**BRIEF:** Say how many lines of the material below contain the word "total", with no other words.

Start of PROVIDED MATERIAL

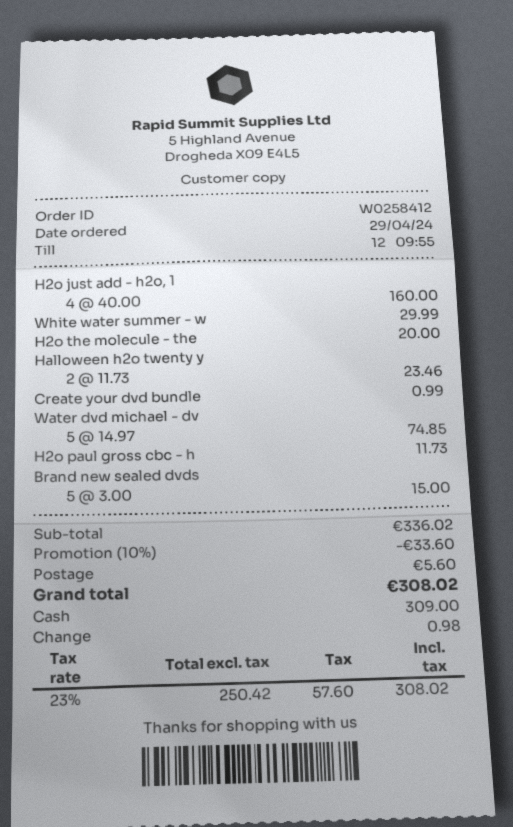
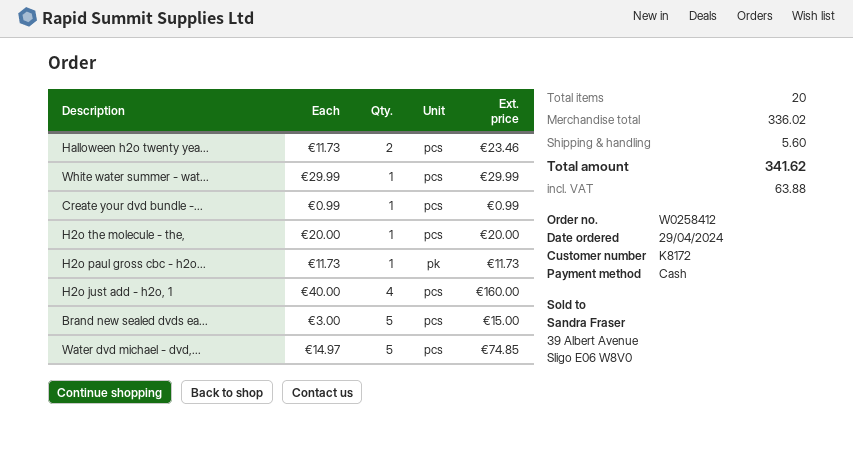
discount: 10% = 33.60 -> none
tax: 57.60 -> 63.88
total: 308.02 -> 341.62

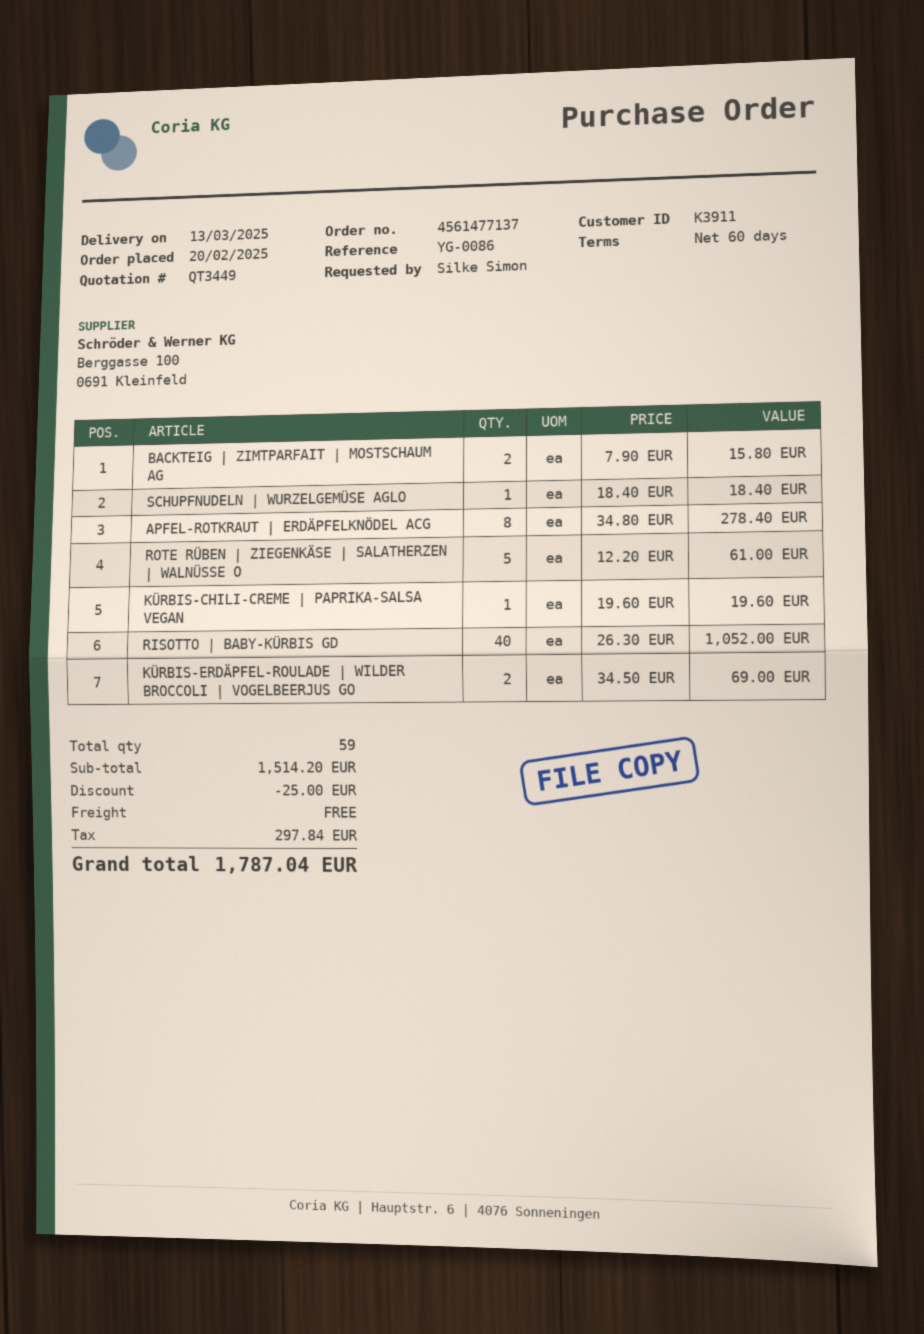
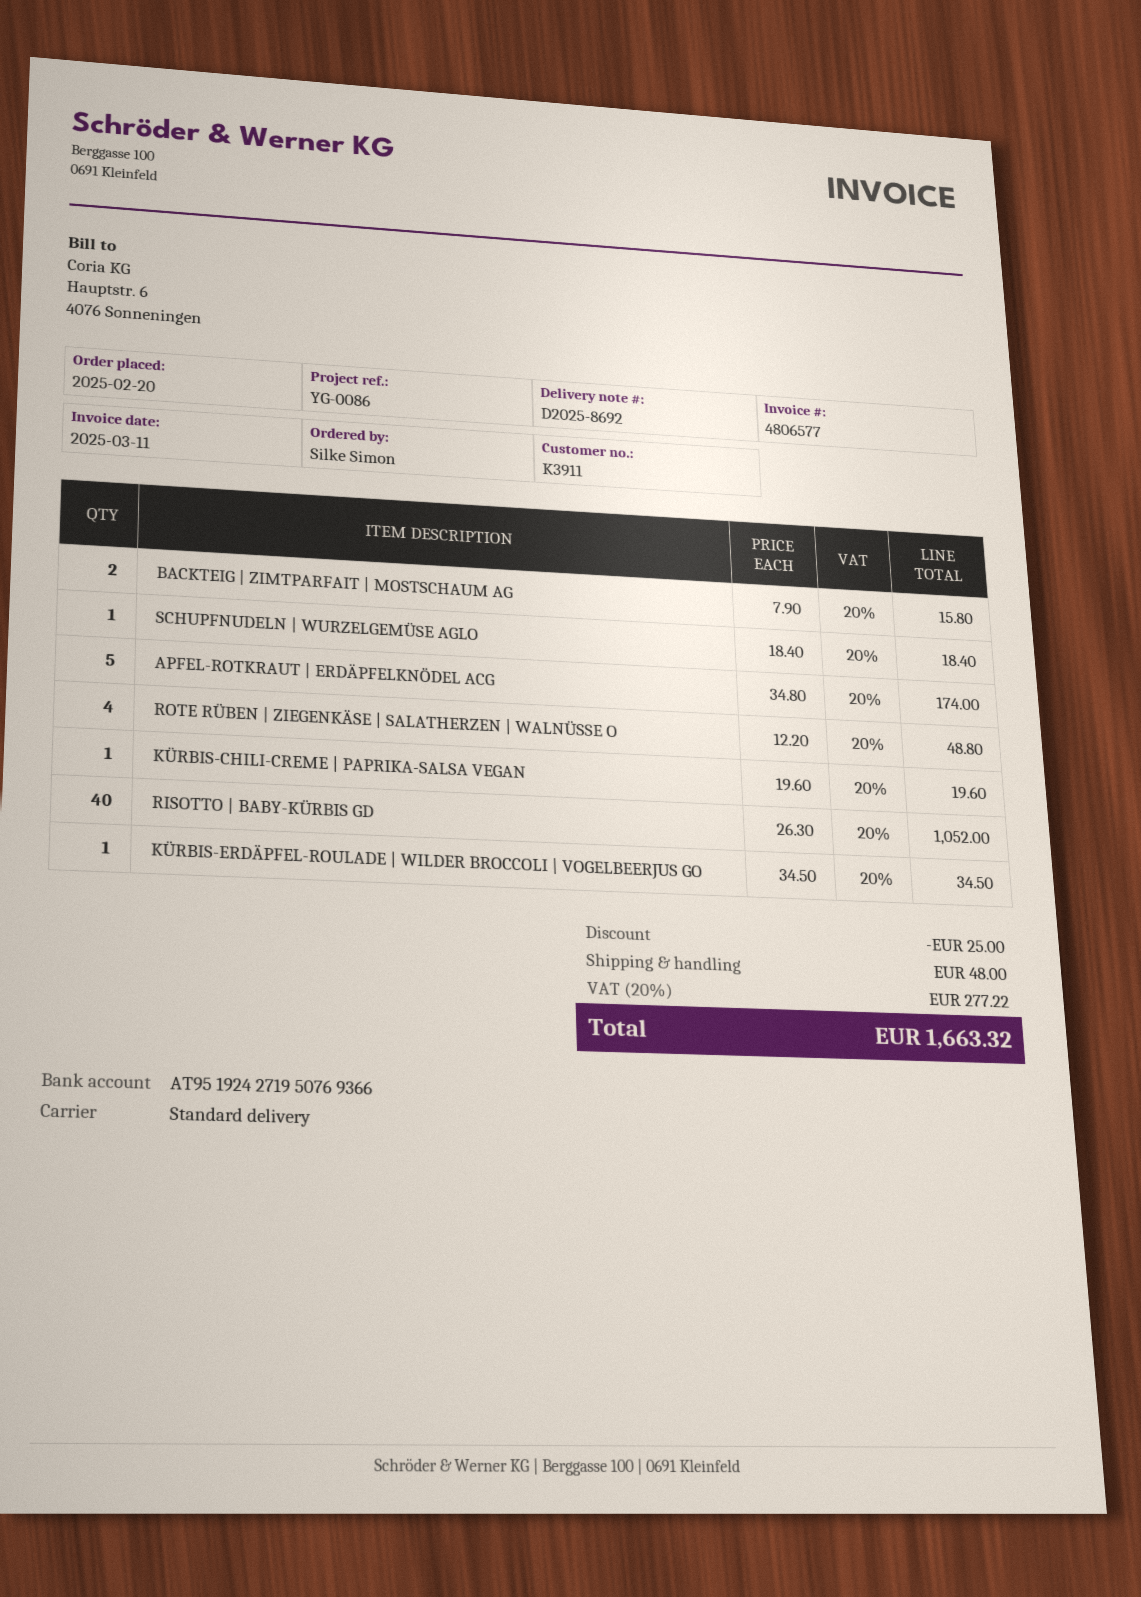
APFEL-ROTKRAUT | ERDÄPFELKNÖDEL ACG: 8 x 34.80 = 278.40 -> 5 x 34.80 = 174.00
ROTE RÜBEN | ZIEGENKÄSE | SALATHERZEN | WALNÜSSE O: 5 x 12.20 = 61.00 -> 4 x 12.20 = 48.80
KÜRBIS-ERDÄPFEL-ROULADE | WILDER BROCCOLI | VOGELBEERJUS GO: 2 x 34.50 = 69.00 -> 1 x 34.50 = 34.50
shipping: 0.00 -> 48.00
tax: 297.84 -> 277.22
total: 1787.04 -> 1663.32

End of PROVIDED MATERIAL

**SOLUTION FOR THIS EXERCISE:** 2